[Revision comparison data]
[Start of Attachment]

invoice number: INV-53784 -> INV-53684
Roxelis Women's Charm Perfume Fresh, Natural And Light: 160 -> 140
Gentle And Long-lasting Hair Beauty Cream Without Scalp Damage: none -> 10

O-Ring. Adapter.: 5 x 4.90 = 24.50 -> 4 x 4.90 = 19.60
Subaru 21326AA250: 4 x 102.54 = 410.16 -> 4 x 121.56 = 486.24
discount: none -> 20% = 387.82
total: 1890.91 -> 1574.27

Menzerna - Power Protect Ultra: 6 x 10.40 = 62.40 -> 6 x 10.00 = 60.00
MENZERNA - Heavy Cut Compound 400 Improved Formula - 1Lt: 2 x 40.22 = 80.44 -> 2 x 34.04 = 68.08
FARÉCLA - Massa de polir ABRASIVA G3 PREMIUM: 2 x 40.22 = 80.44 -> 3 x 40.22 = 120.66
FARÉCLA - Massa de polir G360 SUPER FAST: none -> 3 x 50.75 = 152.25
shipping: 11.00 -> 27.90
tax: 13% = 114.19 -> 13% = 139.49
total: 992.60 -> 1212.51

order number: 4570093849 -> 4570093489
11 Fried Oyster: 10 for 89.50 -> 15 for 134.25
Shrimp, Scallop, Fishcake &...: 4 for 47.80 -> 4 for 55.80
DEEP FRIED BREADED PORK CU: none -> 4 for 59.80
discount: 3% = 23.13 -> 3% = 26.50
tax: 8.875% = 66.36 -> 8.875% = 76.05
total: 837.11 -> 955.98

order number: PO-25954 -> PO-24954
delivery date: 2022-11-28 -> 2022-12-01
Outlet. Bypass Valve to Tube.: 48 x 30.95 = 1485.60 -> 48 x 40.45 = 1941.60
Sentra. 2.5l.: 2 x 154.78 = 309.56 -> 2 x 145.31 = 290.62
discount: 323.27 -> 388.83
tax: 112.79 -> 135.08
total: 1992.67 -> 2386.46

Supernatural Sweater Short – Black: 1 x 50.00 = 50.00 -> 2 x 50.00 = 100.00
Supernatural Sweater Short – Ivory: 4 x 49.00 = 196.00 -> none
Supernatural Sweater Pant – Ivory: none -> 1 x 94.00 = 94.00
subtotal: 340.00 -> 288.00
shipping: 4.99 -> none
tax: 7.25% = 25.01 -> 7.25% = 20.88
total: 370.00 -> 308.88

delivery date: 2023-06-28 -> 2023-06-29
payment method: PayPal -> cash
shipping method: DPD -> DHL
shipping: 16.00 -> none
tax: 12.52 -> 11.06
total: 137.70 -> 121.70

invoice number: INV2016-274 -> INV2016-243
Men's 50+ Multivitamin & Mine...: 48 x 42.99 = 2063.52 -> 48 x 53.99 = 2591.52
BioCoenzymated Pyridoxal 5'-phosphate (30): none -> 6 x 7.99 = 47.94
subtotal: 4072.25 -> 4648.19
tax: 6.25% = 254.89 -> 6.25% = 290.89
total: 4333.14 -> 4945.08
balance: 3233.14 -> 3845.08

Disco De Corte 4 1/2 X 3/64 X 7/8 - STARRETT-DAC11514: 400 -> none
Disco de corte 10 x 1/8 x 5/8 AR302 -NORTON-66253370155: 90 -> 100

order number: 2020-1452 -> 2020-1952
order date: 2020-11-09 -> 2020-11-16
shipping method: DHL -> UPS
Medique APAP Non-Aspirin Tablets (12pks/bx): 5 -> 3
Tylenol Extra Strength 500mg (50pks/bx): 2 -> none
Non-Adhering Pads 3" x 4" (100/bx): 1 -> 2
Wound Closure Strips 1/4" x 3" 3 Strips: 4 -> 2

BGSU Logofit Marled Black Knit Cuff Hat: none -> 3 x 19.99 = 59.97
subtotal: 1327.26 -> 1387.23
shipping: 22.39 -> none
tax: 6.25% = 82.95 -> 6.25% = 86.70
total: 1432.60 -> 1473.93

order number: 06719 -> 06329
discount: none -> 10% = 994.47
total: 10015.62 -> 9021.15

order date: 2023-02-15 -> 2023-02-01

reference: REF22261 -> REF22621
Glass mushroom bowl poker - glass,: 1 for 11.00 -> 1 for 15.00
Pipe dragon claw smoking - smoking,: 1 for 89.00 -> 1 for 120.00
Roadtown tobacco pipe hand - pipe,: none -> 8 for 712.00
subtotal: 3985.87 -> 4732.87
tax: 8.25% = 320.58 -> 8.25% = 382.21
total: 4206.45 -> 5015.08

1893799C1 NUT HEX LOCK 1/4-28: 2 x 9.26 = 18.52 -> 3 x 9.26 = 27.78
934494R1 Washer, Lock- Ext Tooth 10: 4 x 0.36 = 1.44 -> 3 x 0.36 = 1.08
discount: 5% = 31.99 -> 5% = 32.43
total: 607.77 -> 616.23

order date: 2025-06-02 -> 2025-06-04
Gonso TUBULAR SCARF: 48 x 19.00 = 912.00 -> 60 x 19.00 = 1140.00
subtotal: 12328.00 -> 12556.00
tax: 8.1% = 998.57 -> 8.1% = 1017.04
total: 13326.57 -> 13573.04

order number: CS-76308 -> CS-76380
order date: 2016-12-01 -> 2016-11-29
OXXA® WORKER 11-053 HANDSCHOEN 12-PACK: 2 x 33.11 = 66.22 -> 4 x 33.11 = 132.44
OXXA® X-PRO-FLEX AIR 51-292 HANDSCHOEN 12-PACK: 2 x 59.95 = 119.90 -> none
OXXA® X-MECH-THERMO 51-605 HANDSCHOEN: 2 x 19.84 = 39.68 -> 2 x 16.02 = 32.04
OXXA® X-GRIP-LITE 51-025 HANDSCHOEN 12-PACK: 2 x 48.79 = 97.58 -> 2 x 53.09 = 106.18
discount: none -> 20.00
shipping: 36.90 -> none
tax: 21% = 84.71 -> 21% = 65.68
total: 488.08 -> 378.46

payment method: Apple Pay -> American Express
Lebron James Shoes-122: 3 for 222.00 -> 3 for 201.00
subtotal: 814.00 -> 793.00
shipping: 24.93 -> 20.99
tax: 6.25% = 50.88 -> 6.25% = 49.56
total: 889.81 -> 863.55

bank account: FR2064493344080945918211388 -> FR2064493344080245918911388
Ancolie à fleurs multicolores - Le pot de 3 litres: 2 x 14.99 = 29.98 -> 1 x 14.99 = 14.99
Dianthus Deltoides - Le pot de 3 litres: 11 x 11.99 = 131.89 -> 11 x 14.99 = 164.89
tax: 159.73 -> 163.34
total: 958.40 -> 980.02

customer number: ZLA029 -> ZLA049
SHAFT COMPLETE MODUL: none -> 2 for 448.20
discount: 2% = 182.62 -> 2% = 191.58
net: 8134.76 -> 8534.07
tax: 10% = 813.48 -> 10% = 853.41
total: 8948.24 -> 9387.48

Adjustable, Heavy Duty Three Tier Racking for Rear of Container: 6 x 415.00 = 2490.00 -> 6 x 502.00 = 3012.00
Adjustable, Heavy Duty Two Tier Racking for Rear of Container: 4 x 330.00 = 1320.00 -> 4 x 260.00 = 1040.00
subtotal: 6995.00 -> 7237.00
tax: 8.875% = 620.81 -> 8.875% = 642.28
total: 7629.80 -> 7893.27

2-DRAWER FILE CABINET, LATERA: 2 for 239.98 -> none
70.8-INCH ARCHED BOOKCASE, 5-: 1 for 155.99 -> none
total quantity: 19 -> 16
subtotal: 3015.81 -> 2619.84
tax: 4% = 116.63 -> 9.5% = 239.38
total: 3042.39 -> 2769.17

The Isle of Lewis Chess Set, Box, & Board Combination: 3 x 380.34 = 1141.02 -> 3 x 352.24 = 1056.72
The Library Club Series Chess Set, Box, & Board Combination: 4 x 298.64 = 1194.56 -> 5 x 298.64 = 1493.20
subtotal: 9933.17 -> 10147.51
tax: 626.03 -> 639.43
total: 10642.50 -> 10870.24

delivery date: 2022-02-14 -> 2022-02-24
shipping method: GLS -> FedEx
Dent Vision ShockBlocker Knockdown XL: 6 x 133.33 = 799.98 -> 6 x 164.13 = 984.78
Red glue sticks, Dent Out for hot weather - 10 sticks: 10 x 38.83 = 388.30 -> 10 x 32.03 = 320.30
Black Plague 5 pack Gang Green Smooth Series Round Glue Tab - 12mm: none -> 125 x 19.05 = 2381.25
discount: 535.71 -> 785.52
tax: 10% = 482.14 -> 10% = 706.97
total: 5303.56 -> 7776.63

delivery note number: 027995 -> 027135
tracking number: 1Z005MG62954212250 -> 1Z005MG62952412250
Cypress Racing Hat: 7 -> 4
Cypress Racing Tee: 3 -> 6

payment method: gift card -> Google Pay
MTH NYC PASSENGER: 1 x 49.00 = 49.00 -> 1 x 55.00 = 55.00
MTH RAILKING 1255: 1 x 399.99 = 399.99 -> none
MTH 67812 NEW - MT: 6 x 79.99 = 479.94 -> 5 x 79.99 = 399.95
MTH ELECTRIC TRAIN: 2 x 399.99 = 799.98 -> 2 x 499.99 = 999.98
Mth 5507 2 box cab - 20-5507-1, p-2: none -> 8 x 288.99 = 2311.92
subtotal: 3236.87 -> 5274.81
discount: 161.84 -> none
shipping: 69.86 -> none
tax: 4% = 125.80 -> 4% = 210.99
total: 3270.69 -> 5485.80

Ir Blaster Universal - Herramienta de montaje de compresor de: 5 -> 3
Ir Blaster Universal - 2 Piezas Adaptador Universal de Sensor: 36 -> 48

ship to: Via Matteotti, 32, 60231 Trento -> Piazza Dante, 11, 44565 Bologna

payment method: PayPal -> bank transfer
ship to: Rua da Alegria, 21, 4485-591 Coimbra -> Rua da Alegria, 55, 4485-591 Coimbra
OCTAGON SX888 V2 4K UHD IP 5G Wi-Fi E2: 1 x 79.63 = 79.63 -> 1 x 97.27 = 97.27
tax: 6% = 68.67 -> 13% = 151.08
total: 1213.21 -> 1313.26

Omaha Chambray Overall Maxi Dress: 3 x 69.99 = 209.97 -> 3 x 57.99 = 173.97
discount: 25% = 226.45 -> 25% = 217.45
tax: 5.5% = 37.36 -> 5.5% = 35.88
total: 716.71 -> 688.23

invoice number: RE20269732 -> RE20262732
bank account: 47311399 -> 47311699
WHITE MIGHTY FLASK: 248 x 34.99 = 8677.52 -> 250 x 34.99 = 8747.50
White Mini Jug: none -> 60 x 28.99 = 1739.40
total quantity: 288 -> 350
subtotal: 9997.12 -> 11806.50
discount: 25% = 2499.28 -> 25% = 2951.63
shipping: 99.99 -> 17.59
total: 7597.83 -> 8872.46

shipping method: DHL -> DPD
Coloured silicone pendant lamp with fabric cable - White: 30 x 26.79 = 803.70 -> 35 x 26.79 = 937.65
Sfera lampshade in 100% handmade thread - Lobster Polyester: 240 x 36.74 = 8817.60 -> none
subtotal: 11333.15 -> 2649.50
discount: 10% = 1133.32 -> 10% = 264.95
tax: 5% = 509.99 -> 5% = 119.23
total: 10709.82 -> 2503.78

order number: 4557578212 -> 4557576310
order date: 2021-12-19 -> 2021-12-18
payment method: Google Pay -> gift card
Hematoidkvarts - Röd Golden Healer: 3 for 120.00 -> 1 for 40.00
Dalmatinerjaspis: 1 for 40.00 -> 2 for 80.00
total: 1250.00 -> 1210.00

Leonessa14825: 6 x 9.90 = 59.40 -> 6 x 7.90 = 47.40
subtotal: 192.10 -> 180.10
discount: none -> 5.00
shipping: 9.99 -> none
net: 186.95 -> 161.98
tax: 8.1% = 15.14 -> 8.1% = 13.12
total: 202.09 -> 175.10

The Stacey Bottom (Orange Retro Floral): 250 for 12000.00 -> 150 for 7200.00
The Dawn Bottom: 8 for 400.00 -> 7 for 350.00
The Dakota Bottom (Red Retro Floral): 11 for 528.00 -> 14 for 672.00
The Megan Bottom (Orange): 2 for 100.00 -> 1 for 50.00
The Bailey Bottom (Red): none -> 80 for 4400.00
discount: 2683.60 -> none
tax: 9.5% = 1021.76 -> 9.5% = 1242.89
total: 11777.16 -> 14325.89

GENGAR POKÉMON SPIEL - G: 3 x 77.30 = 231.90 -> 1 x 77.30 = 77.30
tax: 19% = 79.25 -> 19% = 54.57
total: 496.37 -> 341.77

[End of Attachment]

**What the task requires**
Could you set down, word for word, only the lines above from the line with "subtotal: 9933.17 -> 10147.51" to the line with "Dent Vision ShockBlocker", including both?

**Exercise result**
subtotal: 9933.17 -> 10147.51
tax: 626.03 -> 639.43
total: 10642.50 -> 10870.24

delivery date: 2022-02-14 -> 2022-02-24
shipping method: GLS -> FedEx
Dent Vision ShockBlocker Knockdown XL: 6 x 133.33 = 799.98 -> 6 x 164.13 = 984.78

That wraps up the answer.